═══ Entries shown

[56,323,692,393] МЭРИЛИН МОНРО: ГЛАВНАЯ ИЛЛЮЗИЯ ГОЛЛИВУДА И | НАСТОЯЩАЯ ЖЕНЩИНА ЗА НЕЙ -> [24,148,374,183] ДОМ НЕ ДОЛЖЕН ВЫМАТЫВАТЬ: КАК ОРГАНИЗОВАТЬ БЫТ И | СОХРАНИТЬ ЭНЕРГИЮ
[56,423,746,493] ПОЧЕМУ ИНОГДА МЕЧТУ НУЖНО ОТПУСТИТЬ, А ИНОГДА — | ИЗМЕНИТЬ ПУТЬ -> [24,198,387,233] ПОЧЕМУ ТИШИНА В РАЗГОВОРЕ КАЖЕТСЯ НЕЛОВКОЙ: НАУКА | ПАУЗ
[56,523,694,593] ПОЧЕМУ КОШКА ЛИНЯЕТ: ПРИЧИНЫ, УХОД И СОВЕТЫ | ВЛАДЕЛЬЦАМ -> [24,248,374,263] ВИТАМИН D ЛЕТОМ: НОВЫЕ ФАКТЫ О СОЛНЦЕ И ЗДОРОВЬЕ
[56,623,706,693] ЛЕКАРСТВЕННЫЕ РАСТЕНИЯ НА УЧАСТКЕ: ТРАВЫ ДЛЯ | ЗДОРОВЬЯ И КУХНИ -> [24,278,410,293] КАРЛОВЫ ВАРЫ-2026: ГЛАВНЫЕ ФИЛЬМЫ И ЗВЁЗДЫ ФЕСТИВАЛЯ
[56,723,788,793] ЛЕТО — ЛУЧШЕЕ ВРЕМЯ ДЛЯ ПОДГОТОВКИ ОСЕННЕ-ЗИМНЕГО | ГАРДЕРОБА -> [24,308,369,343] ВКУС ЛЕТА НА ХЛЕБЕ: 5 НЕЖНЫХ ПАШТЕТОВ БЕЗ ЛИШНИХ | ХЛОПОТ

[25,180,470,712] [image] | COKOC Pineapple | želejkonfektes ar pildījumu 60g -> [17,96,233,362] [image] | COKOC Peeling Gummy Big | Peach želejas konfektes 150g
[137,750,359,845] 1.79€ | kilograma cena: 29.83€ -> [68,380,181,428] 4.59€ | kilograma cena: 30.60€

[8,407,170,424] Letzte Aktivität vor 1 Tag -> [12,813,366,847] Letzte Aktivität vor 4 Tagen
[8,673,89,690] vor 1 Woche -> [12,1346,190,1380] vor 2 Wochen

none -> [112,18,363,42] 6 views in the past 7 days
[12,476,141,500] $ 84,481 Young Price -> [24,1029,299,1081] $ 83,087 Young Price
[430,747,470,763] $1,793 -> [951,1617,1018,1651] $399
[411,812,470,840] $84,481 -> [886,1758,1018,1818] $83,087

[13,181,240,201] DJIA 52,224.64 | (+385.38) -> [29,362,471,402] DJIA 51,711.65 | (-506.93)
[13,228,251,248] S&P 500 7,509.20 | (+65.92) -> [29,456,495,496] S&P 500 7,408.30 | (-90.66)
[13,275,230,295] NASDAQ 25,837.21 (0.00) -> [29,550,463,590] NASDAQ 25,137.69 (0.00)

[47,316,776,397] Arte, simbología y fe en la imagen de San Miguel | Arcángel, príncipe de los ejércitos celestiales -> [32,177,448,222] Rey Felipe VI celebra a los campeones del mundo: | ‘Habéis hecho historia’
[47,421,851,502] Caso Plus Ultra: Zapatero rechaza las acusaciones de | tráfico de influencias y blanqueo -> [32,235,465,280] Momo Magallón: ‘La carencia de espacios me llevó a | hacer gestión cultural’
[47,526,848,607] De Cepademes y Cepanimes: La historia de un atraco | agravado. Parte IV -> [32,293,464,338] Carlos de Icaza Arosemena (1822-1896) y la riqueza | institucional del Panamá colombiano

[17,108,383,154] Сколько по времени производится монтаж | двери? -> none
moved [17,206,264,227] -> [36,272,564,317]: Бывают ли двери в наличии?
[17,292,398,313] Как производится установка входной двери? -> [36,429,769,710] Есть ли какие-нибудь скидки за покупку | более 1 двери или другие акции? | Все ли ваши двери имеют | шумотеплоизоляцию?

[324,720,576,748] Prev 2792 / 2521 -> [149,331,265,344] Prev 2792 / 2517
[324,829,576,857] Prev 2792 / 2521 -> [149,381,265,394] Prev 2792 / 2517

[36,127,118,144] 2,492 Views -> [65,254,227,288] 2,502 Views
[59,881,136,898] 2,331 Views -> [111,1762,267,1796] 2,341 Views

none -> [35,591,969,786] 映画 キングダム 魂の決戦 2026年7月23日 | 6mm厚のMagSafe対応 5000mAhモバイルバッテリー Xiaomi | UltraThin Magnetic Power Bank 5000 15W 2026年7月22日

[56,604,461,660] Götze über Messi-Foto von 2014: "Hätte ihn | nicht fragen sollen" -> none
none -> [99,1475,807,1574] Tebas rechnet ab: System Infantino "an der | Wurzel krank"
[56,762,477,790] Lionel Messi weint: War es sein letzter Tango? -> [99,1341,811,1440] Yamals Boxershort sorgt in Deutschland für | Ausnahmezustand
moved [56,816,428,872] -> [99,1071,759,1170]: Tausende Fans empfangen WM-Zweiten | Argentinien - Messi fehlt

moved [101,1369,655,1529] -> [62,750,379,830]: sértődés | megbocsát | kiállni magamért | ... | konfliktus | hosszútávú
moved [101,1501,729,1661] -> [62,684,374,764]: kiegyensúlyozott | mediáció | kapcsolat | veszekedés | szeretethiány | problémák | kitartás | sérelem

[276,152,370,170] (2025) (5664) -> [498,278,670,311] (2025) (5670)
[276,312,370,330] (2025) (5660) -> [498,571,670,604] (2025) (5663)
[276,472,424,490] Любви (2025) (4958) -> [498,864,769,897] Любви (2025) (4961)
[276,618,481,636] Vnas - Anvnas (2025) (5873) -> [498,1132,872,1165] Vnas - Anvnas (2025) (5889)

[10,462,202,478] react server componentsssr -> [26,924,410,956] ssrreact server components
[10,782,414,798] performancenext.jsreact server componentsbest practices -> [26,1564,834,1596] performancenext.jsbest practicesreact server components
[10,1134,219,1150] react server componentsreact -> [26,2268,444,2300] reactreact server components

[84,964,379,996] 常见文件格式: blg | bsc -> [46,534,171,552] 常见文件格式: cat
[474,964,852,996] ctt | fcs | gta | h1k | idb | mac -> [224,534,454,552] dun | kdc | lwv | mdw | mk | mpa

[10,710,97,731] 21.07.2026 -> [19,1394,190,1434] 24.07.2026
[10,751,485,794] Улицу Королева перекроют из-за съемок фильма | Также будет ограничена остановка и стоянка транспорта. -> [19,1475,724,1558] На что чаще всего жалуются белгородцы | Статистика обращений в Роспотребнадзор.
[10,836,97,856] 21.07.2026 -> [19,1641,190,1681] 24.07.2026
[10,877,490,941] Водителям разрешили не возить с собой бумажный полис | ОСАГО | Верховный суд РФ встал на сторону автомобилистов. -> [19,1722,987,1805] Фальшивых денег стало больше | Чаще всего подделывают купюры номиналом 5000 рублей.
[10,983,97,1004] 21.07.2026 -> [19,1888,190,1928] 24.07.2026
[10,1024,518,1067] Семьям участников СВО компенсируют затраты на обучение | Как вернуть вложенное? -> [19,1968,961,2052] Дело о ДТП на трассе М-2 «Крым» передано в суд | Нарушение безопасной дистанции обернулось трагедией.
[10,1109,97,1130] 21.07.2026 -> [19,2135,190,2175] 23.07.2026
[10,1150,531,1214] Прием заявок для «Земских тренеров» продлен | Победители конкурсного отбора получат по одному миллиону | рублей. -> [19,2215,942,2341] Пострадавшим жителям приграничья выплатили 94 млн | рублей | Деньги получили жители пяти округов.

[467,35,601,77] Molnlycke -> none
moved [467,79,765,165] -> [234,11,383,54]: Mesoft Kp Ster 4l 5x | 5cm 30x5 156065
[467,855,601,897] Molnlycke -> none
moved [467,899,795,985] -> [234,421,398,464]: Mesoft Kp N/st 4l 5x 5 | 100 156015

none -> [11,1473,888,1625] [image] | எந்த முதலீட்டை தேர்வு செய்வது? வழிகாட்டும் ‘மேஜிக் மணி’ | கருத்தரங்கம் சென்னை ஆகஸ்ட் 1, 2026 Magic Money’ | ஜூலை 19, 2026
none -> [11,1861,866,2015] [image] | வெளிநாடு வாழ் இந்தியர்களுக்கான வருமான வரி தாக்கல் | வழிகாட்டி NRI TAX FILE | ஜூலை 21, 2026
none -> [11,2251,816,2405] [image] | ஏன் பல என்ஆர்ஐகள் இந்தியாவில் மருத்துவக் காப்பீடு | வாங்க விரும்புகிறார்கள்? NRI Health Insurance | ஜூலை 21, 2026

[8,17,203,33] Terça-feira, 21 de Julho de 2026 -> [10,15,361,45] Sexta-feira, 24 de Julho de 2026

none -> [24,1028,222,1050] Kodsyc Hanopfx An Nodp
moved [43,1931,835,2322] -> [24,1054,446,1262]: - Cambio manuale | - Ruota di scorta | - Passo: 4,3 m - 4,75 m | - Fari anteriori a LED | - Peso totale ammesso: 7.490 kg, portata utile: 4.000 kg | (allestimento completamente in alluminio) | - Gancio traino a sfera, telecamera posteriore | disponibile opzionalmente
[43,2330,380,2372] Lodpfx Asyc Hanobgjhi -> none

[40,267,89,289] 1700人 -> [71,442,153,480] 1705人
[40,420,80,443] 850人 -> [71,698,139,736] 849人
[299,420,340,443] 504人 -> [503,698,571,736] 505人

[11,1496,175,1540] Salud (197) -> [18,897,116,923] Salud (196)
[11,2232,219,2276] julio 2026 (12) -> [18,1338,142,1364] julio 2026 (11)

══════

Your goal:
Exactly those lines that run from the start of the listing to the line containing "[47,421,851,502] Caso Plus" should be output, and no others.

Response:
[56,323,692,393] МЭРИЛИН МОНРО: ГЛАВНАЯ ИЛЛЮЗИЯ ГОЛЛИВУДА И | НАСТОЯЩАЯ ЖЕНЩИНА ЗА НЕЙ -> [24,148,374,183] ДОМ НЕ ДОЛЖЕН ВЫМАТЫВАТЬ: КАК ОРГАНИЗОВАТЬ БЫТ И | СОХРАНИТЬ ЭНЕРГИЮ
[56,423,746,493] ПОЧЕМУ ИНОГДА МЕЧТУ НУЖНО ОТПУСТИТЬ, А ИНОГДА — | ИЗМЕНИТЬ ПУТЬ -> [24,198,387,233] ПОЧЕМУ ТИШИНА В РАЗГОВОРЕ КАЖЕТСЯ НЕЛОВКОЙ: НАУКА | ПАУЗ
[56,523,694,593] ПОЧЕМУ КОШКА ЛИНЯЕТ: ПРИЧИНЫ, УХОД И СОВЕТЫ | ВЛАДЕЛЬЦАМ -> [24,248,374,263] ВИТАМИН D ЛЕТОМ: НОВЫЕ ФАКТЫ О СОЛНЦЕ И ЗДОРОВЬЕ
[56,623,706,693] ЛЕКАРСТВЕННЫЕ РАСТЕНИЯ НА УЧАСТКЕ: ТРАВЫ ДЛЯ | ЗДОРОВЬЯ И КУХНИ -> [24,278,410,293] КАРЛОВЫ ВАРЫ-2026: ГЛАВНЫЕ ФИЛЬМЫ И ЗВЁЗДЫ ФЕСТИВАЛЯ
[56,723,788,793] ЛЕТО — ЛУЧШЕЕ ВРЕМЯ ДЛЯ ПОДГОТОВКИ ОСЕННЕ-ЗИМНЕГО | ГАРДЕРОБА -> [24,308,369,343] ВКУС ЛЕТА НА ХЛЕБЕ: 5 НЕЖНЫХ ПАШТЕТОВ БЕЗ ЛИШНИХ | ХЛОПОТ

[25,180,470,712] [image] | COKOC Pineapple | želejkonfektes ar pildījumu 60g -> [17,96,233,362] [image] | COKOC Peeling Gummy Big | Peach želejas konfektes 150g
[137,750,359,845] 1.79€ | kilograma cena: 29.83€ -> [68,380,181,428] 4.59€ | kilograma cena: 30.60€

[8,407,170,424] Letzte Aktivität vor 1 Tag -> [12,813,366,847] Letzte Aktivität vor 4 Tagen
[8,673,89,690] vor 1 Woche -> [12,1346,190,1380] vor 2 Wochen

none -> [112,18,363,42] 6 views in the past 7 days
[12,476,141,500] $ 84,481 Young Price -> [24,1029,299,1081] $ 83,087 Young Price
[430,747,470,763] $1,793 -> [951,1617,1018,1651] $399
[411,812,470,840] $84,481 -> [886,1758,1018,1818] $83,087

[13,181,240,201] DJIA 52,224.64 | (+385.38) -> [29,362,471,402] DJIA 51,711.65 | (-506.93)
[13,228,251,248] S&P 500 7,509.20 | (+65.92) -> [29,456,495,496] S&P 500 7,408.30 | (-90.66)
[13,275,230,295] NASDAQ 25,837.21 (0.00) -> [29,550,463,590] NASDAQ 25,137.69 (0.00)

[47,316,776,397] Arte, simbología y fe en la imagen de San Miguel | Arcángel, príncipe de los ejércitos celestiales -> [32,177,448,222] Rey Felipe VI celebra a los campeones del mundo: | ‘Habéis hecho historia’
[47,421,851,502] Caso Plus Ultra: Zapatero rechaza las acusaciones de | tráfico de influencias y blanqueo -> [32,235,465,280] Momo Magallón: ‘La carencia de espacios me llevó a | hacer gestión cultural’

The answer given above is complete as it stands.